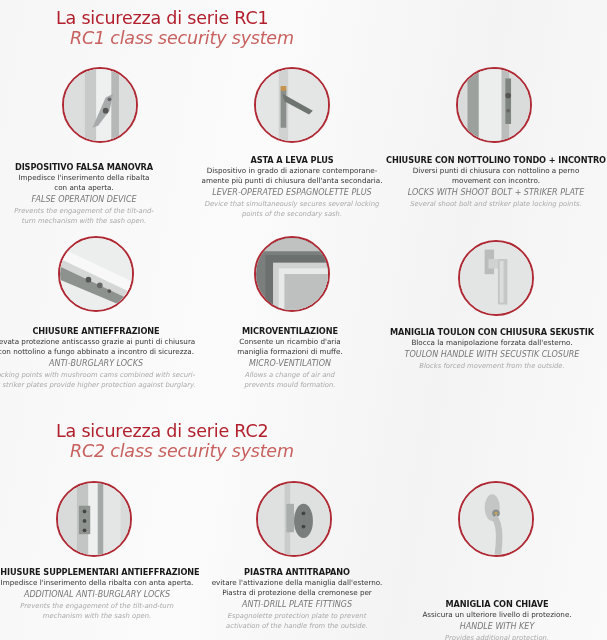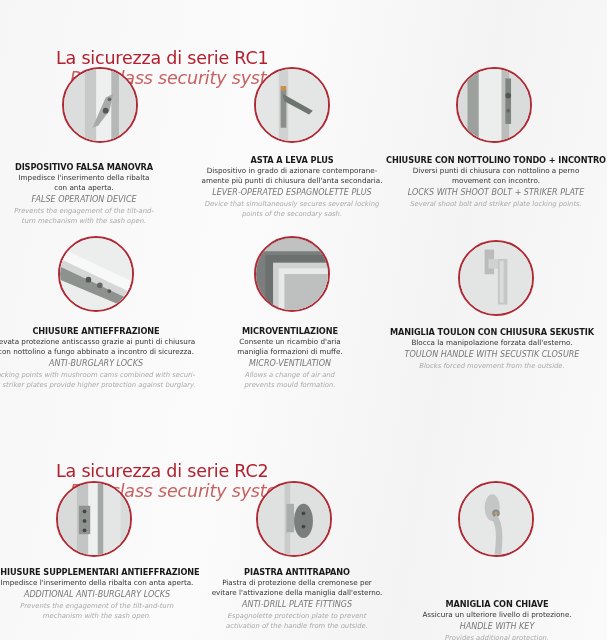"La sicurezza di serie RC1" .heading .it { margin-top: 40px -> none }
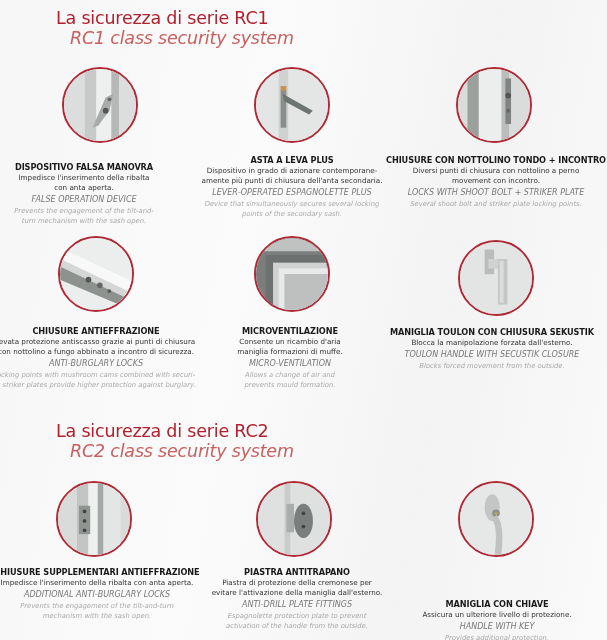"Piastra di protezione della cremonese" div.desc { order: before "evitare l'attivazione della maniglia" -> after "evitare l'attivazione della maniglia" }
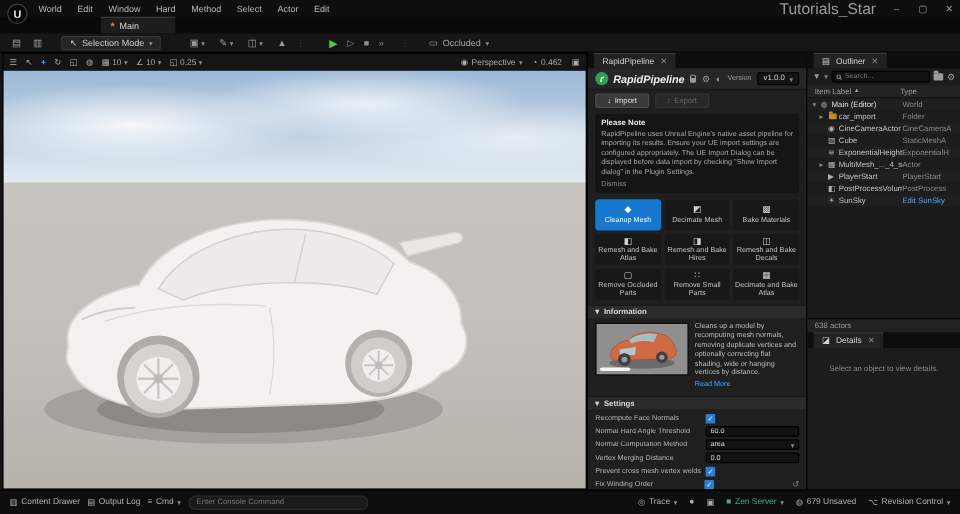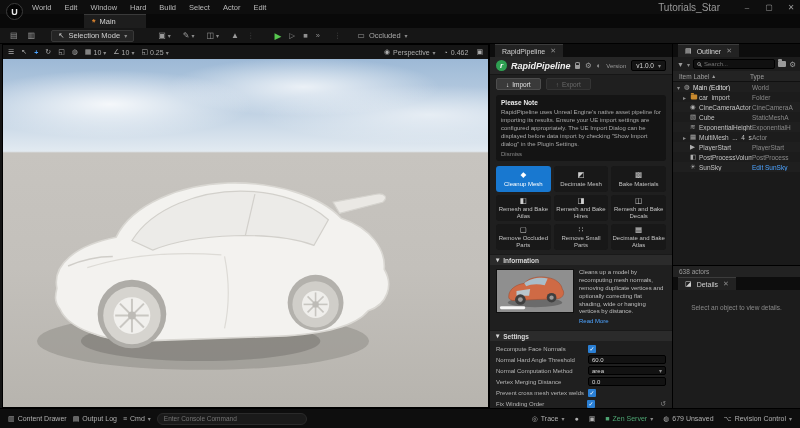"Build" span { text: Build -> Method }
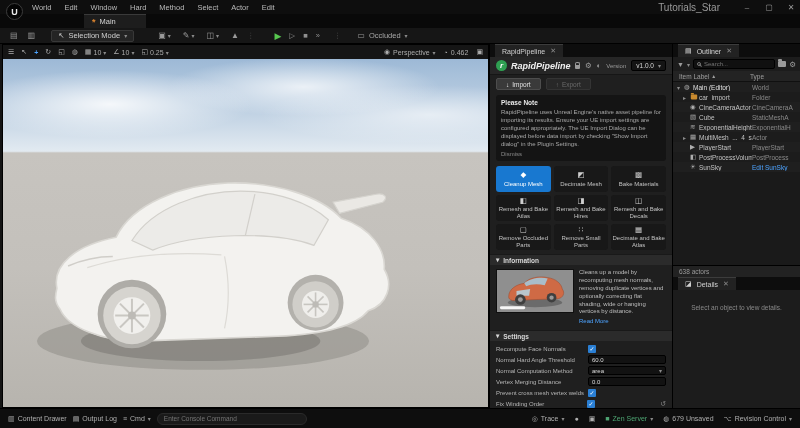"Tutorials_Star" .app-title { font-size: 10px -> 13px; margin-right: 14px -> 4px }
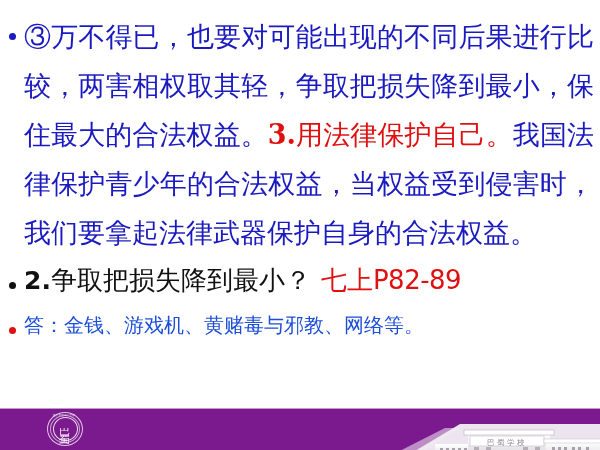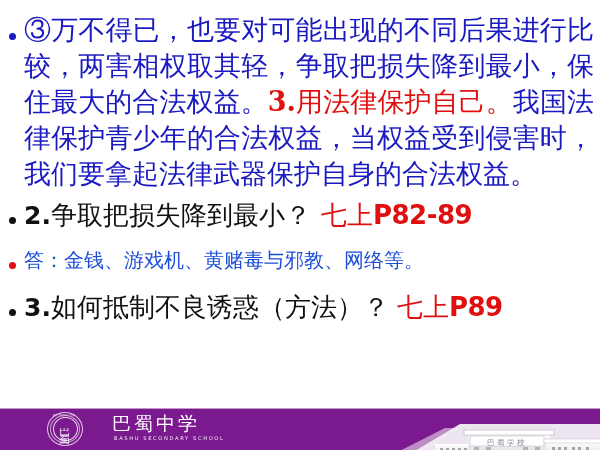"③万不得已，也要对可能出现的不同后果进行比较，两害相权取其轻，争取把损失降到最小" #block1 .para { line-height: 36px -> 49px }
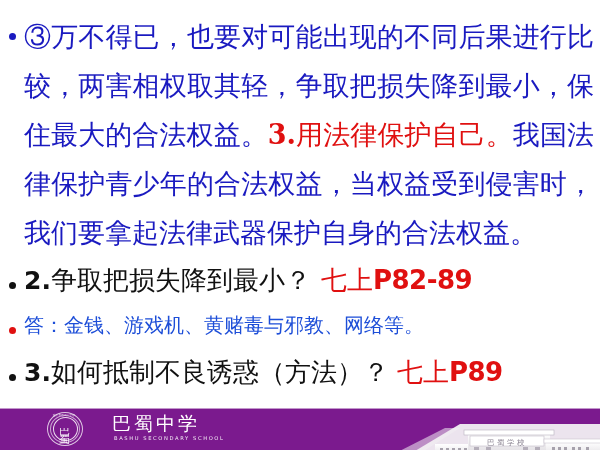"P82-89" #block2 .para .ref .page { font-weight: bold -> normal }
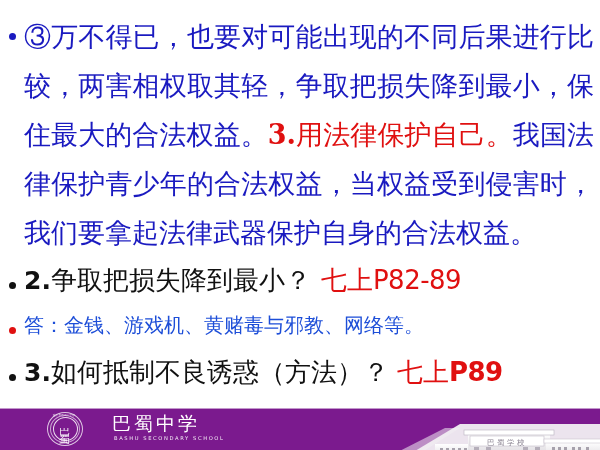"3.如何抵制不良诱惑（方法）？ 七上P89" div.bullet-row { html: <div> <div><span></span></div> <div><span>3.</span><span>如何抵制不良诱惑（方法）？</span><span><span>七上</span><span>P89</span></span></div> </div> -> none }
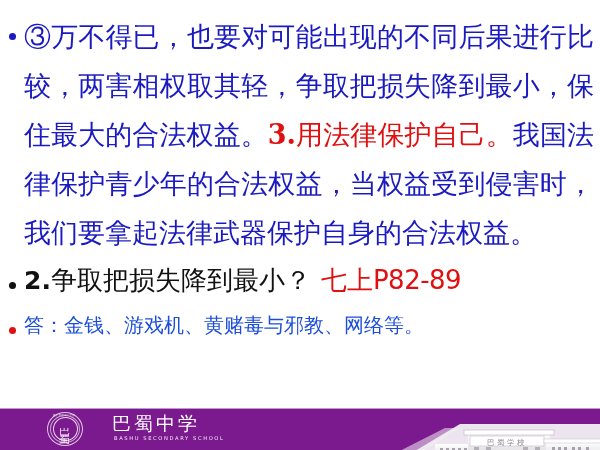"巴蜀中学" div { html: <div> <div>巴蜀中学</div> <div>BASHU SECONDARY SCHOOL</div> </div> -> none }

§ **Instructions to follow**: Each line of the records is to be reproduced exactly, and each picture dropped.

§ **Finished task**:
"La sicurezza di serie RC1" .heading .it { margin-top: 40px -> none }
"Piastra di protezione della cremonese" div.desc { order: before "evitare l'attivazione della maniglia" -> after "evitare l'attivazione della maniglia" }
"Build" span { text: Build -> Method }
"Tutorials_Star" .app-title { font-size: 10px -> 13px; margin-right: 14px -> 4px }
"③万不得已，也要对可能出现的不同后果进行比较，两害相权取其轻，争取把损失降到最小" #block1 .para { line-height: 36px -> 49px }
"P82-89" #block2 .para .ref .page { font-weight: bold -> normal }
"3.如何抵制不良诱惑（方法）？ 七上P89" div.bullet-row { html: <div> <div><span></span></div> <div><span>3.</span><span>如何抵制不良诱惑（方法）？</span><span><span>七上</span><span>P89</span></span></div> </div> -> none }
"巴蜀中学" div { html: <div> <div>巴蜀中学</div> <div>BASHU SECONDARY SCHOOL</div> </div> -> none }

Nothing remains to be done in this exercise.